Tree of Knowledge in situ in B206.
'Tree of Knowledge' in situ in B206. Photo: Bronwyn Holloway-Smith, Public Art Heritage Aotearoa New Zealand

Philippa Blair's energetic painting, like her extroverted personality, was a feature of the New Zealand art scene for decades. 

Philippa Blair's Tree of Knowledge
Philippa Blair's 'Tree of Knowledge'.

While she was included in a number of all-women exhibitions in the 1980s, she railed against being typecast as a feminist artist, pointing to her painterly concerns when she declared, “I am interested in the idea of metamorphosis literally and symbolically.
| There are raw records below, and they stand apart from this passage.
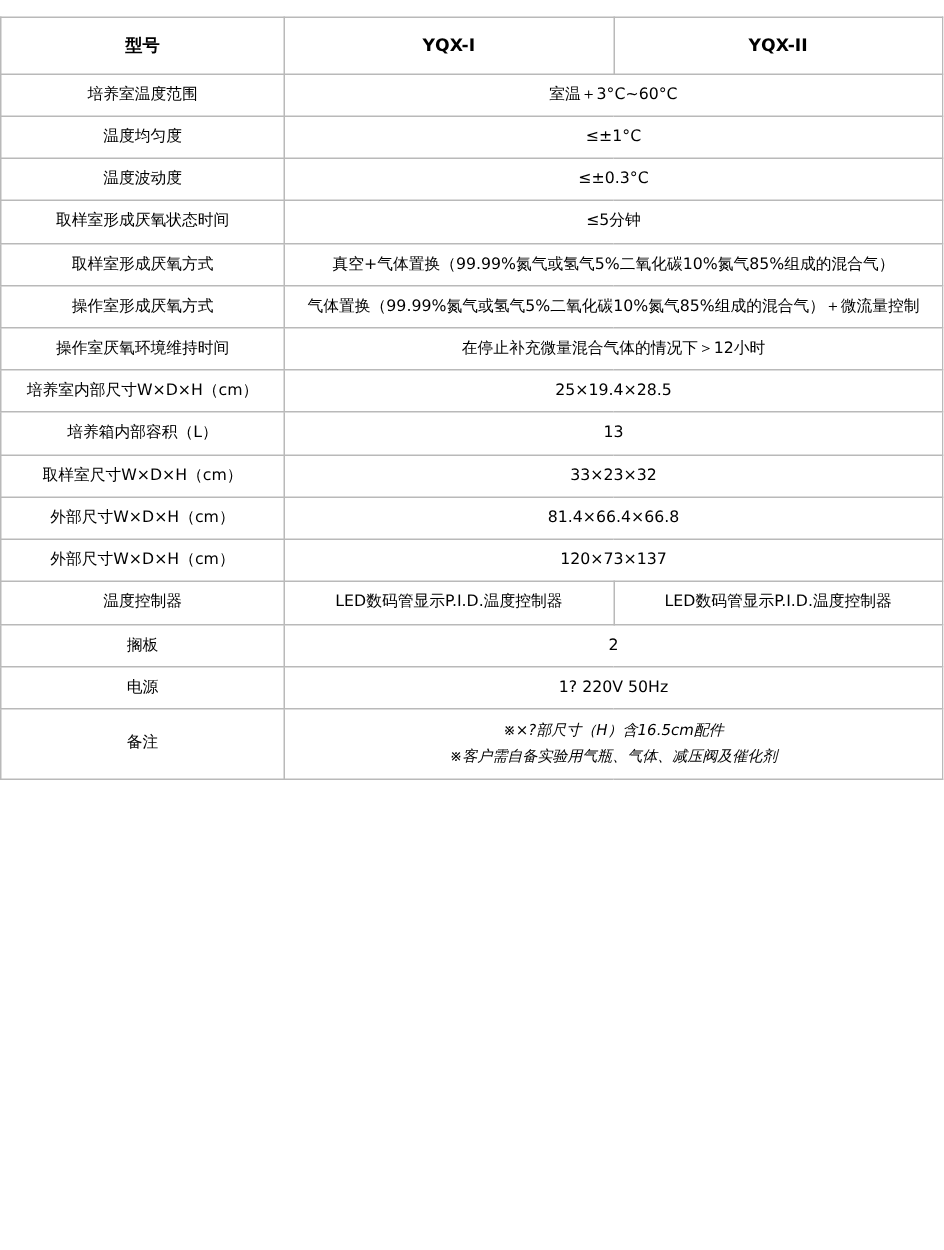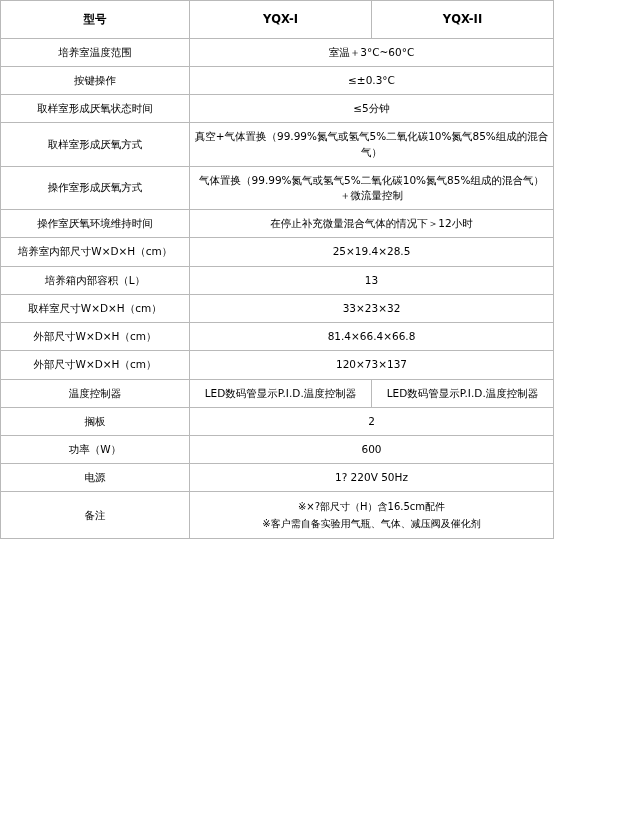--- a/index.html
+++ b/index.html
@@ -12,22 +12,23 @@
     color: #000000;
     width: 629px;
   }
   .spec-wrap {
     width: 629px;
     box-sizing: border-box;
     padding: 0;
   }
   table.spec-table {
     border-collapse: collapse;
-    width: 554px;
+    width: 629px;
     table-layout: fixed;
+    margin-top: 11px;
   }
   table.spec-table td {
     border: 1px solid #b9b9b9;
     text-align: center;
     vertical-align: middle;
     font-size: 10.5px;
     line-height: 1.45;
     padding: 6px 4px;
     word-break: break-all;
   }
@@ -42,20 +43,21 @@
     font-weight: bold;
     font-size: 11.5px;
     padding: 10px 4px;
   }
   tr.tall td {
     height: 30px;
   }
   .note-lines {
     display: block;
     line-height: 1.7;
+    font-style: italic;
   }
   .note-lines span {
     display: block;
     font-size: 10px;
   }
 </style>
 </head>
 <body>
 
 <div class="spec-wrap">
@@ -64,21 +66,25 @@
         <tr class="header-row">
           <td class="label-cell">型号</td>
           <td class="val-cell">YQX-I</td>
           <td class="val-cell">YQX-II</td>
         </tr>
         <tr>
           <td class="label-cell">培养室温度范围</td>
           <td class="val-cell" colspan="2">室温＋3°C~60°C</td>
         </tr>
         <tr>
-          <td class="label-cell">按键操作</td>
+          <td class="label-cell">温度均匀度</td>
+          <td class="val-cell" colspan="2">≤±1°C</td>
+        </tr>
+        <tr>
+          <td class="label-cell">温度波动度</td>
           <td class="val-cell" colspan="2">≤±0.3°C</td>
         </tr>
         <tr>
           <td class="label-cell">取样室形成厌氧状态时间</td>
           <td class="val-cell" colspan="2">≤5分钟</td>
         </tr>
         <tr>
           <td class="label-cell">取样室形成厌氧方式</td>
           <td class="val-cell" colspan="2">真空+气体置换（99.99%氮气或氢气5%二氧化碳10%氮气85%组成的混合气）</td>
         </tr>
@@ -113,24 +119,20 @@
         <tr>
           <td class="label-cell">温度控制器</td>
           <td class="val-cell">LED数码管显示P.I.D.温度控制器</td>
           <td class="val-cell">LED数码管显示P.I.D.温度控制器</td>
         </tr>
         <tr>
           <td class="label-cell">搁板</td>
           <td class="val-cell" colspan="2">2</td>
         </tr>
         <tr>
-          <td class="label-cell">功率（W）</td>
-          <td class="val-cell" colspan="2">600</td>
-        </tr>
-        <tr>
           <td class="label-cell">电源</td>
           <td class="val-cell" colspan="2">1? 220V 50Hz</td>
         </tr>
         <tr class="tall">
           <td class="label-cell">备注</td>
           <td class="val-cell" colspan="2">
             <span class="note-lines">
               <span>※×?部尺寸（H）含16.5cm配件</span>
               <span>※客户需自备实验用气瓶、气体、减压阀及催化剂</span>
             </span>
Changing states as a metaphor of life and as a physical fact, breaking barriers between 2D and 3D work”.

She returned to her hometown of Christchurch in 1985, as a visiting lecturer at the School of Fine Arts, and mounting two large solo exhibitions: Big Paintings in the Mair Gallery at the Canterbury Society of Arts and A Tree Has its Heart in its Roots at the Robert McDougall Art Gallery.

Her first Arts Council Grant took her to the US and Germany in 1981, and a second in 1984 facilitated travel to France, Spain and Portugal in 1985. Studying American Indian culture during that first American visit, she was attracted by the Navajo acknowledgement of life cycles, where shapes and symbols are used to invoke ideas of spiritual transformation.

Returning to New Zealand, she began painting on both sides of her canvases to form portable and protective tipis and cloaks. In conjunction with her gallerist Rodney Kirk Smith, curator Mary Vavasour created an exhibition surveying her work from the tent paintings of 1985 through to the cloak paintings in 1987 at the Fisher Gallery in Pakuranga. An Air New Zealand travel award that same year funded a return trip to the US and another sent her to Italy in 1988 which cemented her resolve to exhibit more widely internationally.

Philippa Blair's 'Anasazi' artwork
Philippa Blair's 'Anasazi'.

In 1990, the Long Beach Museum of Art organised the exhibition Three from New Zealand which put her work alongside that of Christine Hellyar and Ralph Hotere. In 1995, she moved to Southern California where she shared a studio with her second husband, the architect and painter John Rolf Porter (1941-2018), first in Venice Beach and then in San Pedro. Rob Gardiner of the Chartwell Collection selected her work for a survey exhibition at his gallery the Centre for Contemporary Art in Hamilton in 1992, and she was chosen for the exhibition Flow: 11 Californian Painters at the Riverside Museum in California in 2005.

While sometimes motivated by political or humanitarian concerns, her work was never didactic. Instead, in her uniquely personal responses to troubling situations, Philippa Blair deployed a full arsenal of expressionist techniques.
Described by one critic as ‘crashing against each other like a multi-car pile-up’, her gestures dance with the power of the unconscious to relay the import of an issue and its cultural, historical and spiritual significance.

By Associate Professor Linda Tyler

Service

A service to celebrate and commemorate Philippa Blair for extended family, friends and colleagues will be held at All Saints Chapel, Purewa, Meadowbank, Auckland, on Saturday 25 January 2025 at 2pm.